## Problem description
Every line in the data below that includes "mempool" belongs in the answer, copied as it stands.

## Data records
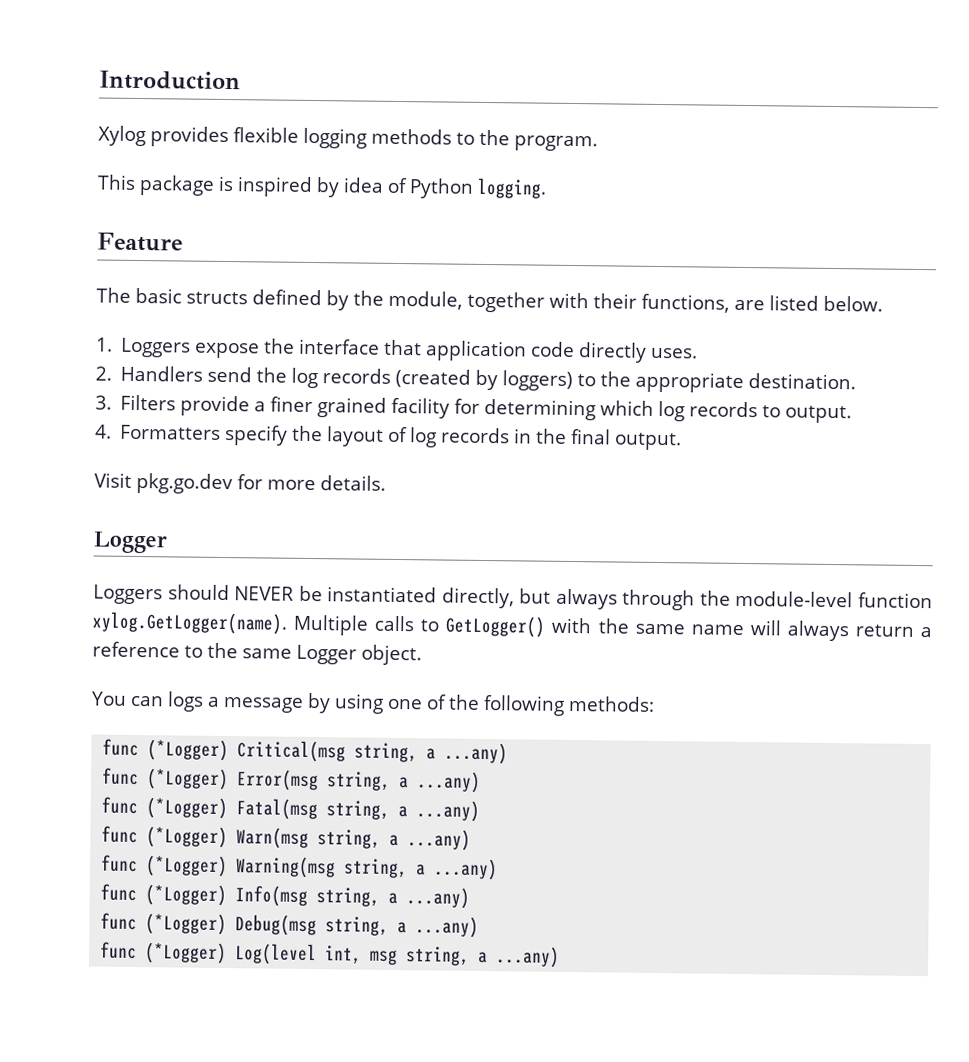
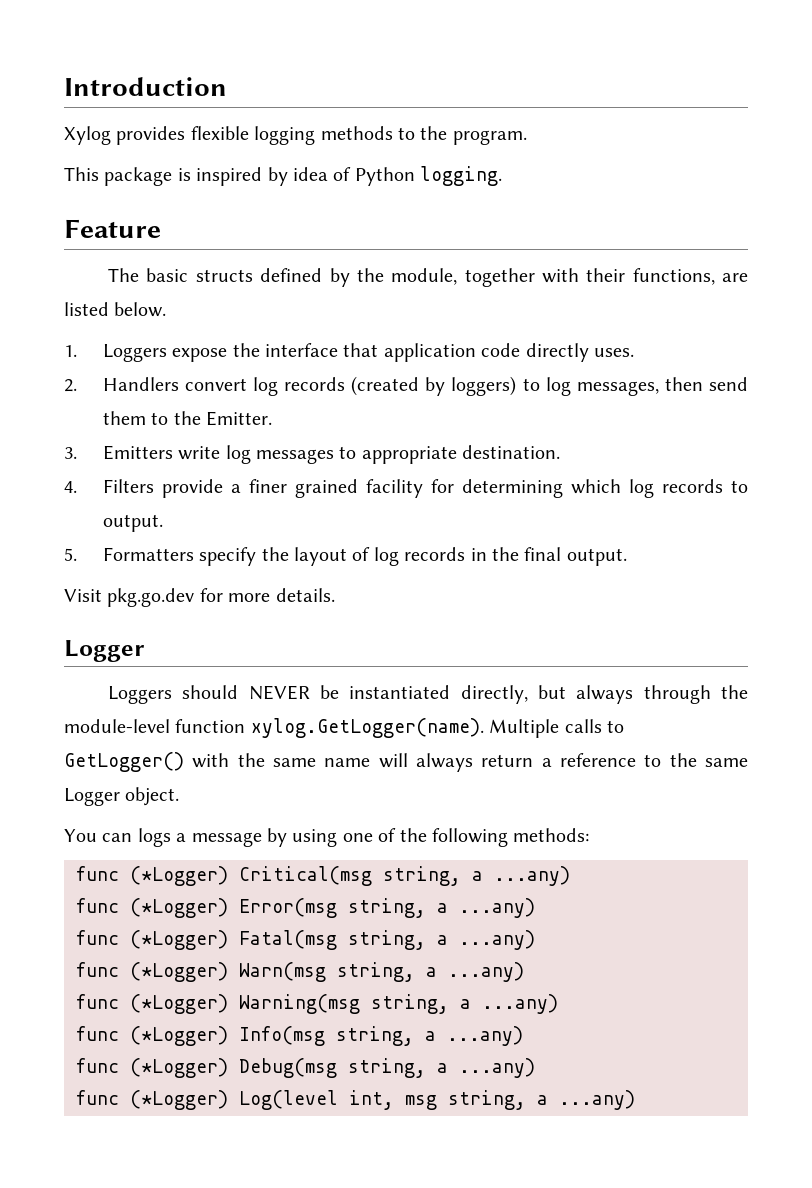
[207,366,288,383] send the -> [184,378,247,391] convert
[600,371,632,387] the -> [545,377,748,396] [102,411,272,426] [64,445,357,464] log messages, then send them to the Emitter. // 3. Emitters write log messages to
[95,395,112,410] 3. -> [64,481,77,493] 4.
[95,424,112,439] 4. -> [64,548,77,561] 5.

---

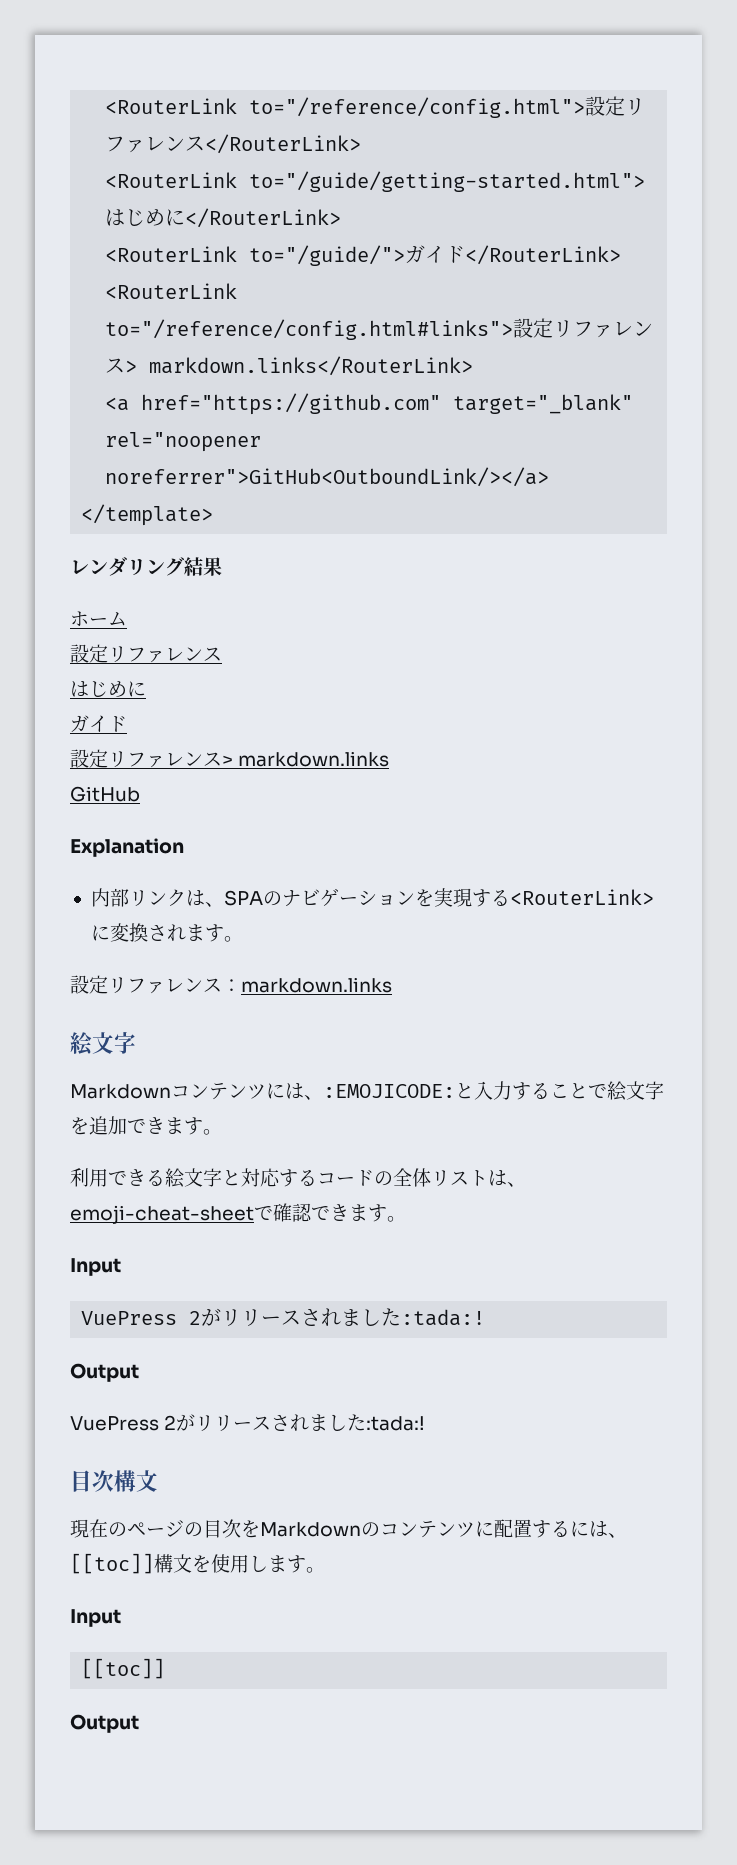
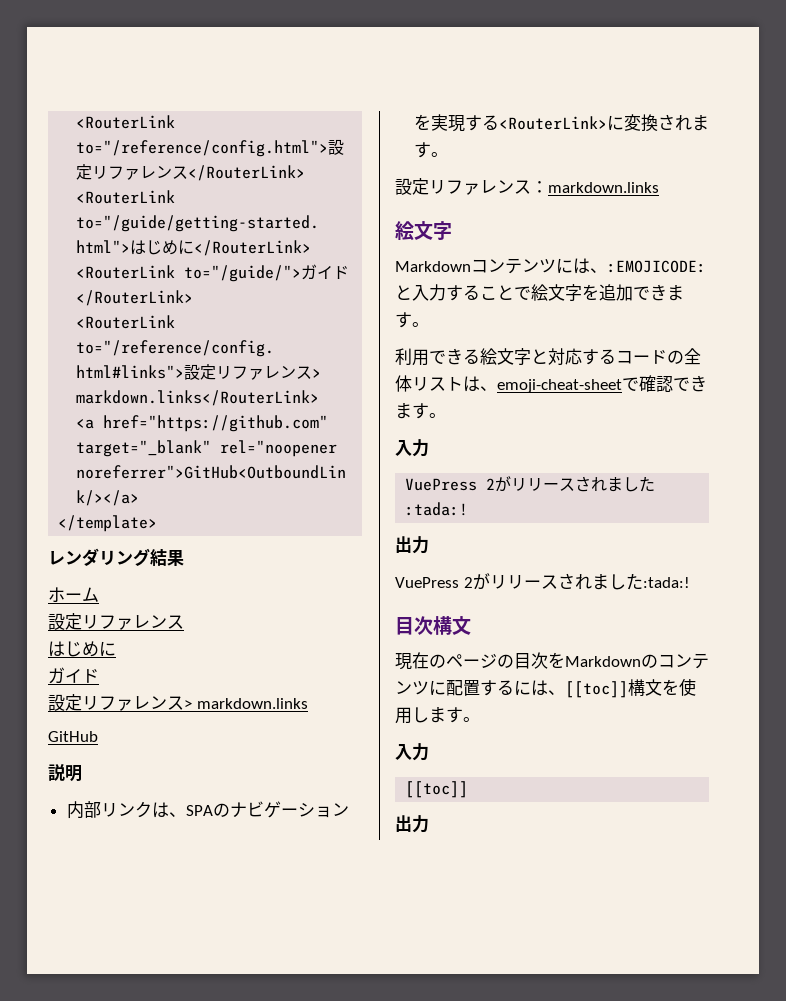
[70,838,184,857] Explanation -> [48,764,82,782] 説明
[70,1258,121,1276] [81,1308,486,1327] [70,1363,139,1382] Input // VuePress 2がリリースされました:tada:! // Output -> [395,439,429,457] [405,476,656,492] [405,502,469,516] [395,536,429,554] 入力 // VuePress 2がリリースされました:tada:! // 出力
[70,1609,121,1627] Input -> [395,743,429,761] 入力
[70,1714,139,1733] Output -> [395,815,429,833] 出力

* * *

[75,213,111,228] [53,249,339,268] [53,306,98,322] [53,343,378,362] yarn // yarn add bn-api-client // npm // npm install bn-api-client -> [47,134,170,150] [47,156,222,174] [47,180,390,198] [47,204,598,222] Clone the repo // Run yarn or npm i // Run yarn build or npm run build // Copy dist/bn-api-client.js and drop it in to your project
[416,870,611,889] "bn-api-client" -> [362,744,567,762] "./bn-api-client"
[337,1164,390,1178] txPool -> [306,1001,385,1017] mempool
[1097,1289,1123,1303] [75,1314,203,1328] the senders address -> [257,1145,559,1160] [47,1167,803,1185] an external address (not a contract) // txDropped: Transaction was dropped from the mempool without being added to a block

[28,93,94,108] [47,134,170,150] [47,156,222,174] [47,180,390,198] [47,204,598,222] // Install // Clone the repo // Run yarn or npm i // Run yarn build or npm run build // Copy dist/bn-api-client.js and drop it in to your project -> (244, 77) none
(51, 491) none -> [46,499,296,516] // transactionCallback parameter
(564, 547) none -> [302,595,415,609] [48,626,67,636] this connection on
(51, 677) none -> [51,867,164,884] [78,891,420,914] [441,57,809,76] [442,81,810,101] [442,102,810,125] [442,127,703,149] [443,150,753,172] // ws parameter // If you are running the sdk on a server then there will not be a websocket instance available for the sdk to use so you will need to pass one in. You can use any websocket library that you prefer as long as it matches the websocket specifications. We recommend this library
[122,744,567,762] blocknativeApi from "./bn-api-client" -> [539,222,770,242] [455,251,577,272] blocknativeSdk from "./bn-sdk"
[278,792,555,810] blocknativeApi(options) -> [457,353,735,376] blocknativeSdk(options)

## Written answer
[337,1164,390,1178] txPool -> [306,1001,385,1017] mempool
[1097,1289,1123,1303] [75,1314,203,1328] the senders address -> [257,1145,559,1160] [47,1167,803,1185] an external address (not a contract) // txDropped: Transaction was dropped from the mempool without being added to a block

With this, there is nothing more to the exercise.